■ Records shown ■

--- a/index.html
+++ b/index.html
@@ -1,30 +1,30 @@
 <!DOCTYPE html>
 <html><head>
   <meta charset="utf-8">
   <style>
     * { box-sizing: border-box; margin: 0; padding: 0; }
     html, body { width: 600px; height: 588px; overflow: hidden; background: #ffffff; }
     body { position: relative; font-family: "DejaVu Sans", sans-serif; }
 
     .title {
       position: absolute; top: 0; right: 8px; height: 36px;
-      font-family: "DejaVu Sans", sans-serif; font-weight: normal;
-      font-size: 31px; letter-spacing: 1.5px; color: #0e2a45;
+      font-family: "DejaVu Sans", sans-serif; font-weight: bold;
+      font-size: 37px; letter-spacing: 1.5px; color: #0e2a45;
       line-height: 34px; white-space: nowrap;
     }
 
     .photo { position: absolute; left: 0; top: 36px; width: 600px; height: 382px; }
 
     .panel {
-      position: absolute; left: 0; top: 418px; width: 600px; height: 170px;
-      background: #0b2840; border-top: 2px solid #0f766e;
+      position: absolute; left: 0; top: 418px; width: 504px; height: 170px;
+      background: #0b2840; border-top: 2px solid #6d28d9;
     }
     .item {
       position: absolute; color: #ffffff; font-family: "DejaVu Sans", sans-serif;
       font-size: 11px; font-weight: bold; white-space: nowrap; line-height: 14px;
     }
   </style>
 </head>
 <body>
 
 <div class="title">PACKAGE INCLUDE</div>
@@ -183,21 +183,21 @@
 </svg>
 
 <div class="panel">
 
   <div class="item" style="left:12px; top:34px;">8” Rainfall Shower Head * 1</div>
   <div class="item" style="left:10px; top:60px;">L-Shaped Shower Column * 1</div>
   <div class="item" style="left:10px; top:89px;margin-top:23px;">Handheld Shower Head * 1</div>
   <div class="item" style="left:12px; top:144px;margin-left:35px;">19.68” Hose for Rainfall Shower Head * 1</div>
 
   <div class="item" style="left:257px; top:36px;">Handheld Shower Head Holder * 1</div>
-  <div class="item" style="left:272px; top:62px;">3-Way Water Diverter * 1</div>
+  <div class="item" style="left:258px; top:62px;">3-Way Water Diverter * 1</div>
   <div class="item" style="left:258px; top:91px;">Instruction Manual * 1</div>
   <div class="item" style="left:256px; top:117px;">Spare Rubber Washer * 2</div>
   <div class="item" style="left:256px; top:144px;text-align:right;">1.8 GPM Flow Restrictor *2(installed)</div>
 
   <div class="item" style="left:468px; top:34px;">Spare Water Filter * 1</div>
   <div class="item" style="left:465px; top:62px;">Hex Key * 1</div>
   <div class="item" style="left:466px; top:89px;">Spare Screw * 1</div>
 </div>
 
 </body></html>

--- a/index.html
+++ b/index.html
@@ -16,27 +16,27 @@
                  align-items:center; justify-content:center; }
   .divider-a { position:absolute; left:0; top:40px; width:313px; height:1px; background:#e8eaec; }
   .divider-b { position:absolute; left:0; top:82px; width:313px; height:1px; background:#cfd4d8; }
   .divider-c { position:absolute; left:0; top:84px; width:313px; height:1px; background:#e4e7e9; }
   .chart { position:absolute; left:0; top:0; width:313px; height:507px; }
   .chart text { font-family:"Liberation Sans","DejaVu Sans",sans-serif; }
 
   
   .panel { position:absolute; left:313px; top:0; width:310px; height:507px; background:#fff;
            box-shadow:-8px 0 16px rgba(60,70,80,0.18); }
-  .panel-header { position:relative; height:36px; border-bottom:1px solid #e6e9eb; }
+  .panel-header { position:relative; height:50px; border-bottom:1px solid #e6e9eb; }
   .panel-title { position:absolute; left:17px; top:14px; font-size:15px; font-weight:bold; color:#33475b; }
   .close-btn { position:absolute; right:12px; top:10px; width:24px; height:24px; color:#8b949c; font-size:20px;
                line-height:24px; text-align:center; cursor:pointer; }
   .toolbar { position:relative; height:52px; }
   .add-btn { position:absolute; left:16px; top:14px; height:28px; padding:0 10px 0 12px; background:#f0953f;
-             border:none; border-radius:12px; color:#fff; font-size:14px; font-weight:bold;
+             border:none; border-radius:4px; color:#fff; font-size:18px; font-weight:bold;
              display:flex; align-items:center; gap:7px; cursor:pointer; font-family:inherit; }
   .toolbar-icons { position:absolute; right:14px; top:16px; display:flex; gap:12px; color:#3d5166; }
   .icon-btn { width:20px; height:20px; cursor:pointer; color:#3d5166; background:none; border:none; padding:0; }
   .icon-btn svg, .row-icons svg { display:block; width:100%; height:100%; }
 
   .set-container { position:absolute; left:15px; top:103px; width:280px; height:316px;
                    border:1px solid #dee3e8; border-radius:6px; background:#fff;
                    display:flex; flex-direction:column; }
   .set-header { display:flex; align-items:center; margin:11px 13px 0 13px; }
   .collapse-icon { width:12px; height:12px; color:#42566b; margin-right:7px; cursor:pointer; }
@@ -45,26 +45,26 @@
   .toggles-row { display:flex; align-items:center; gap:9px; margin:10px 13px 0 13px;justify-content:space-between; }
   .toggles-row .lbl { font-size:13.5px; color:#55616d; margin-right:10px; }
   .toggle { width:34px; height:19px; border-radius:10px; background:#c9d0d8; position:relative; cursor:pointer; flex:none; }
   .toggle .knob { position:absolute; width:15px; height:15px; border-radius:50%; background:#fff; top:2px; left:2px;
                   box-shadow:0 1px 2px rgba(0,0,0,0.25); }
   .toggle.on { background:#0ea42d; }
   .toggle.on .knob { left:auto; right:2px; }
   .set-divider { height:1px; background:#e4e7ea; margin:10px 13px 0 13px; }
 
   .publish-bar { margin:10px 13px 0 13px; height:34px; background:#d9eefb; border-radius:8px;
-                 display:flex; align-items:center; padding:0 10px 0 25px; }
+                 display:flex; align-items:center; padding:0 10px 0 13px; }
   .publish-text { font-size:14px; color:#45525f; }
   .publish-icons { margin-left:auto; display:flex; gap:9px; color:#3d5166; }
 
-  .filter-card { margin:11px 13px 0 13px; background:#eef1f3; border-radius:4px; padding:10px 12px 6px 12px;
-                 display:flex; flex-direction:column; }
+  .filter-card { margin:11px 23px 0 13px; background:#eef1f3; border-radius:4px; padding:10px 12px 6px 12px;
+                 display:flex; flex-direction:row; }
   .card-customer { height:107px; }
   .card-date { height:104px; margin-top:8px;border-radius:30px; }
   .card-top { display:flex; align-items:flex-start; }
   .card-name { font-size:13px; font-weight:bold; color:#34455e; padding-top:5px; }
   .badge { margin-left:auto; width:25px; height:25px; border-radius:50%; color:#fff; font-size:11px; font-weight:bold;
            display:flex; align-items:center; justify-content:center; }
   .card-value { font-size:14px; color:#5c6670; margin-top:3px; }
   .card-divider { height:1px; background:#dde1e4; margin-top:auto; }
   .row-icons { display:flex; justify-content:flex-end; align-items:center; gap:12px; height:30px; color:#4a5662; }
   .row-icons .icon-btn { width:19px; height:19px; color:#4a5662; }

■ What you need to do ■
Scan the entries for the word "relative". Report each line that has it.

■ Task output ■
     body { position: relative; font-family: "DejaVu Sans", sans-serif; }
-  .panel-header { position:relative; height:36px; border-bottom:1px solid #e6e9eb; }
+  .panel-header { position:relative; height:50px; border-bottom:1px solid #e6e9eb; }
   .toolbar { position:relative; height:52px; }
   .toggle { width:34px; height:19px; border-radius:10px; background:#c9d0d8; position:relative; cursor:pointer; flex:none; }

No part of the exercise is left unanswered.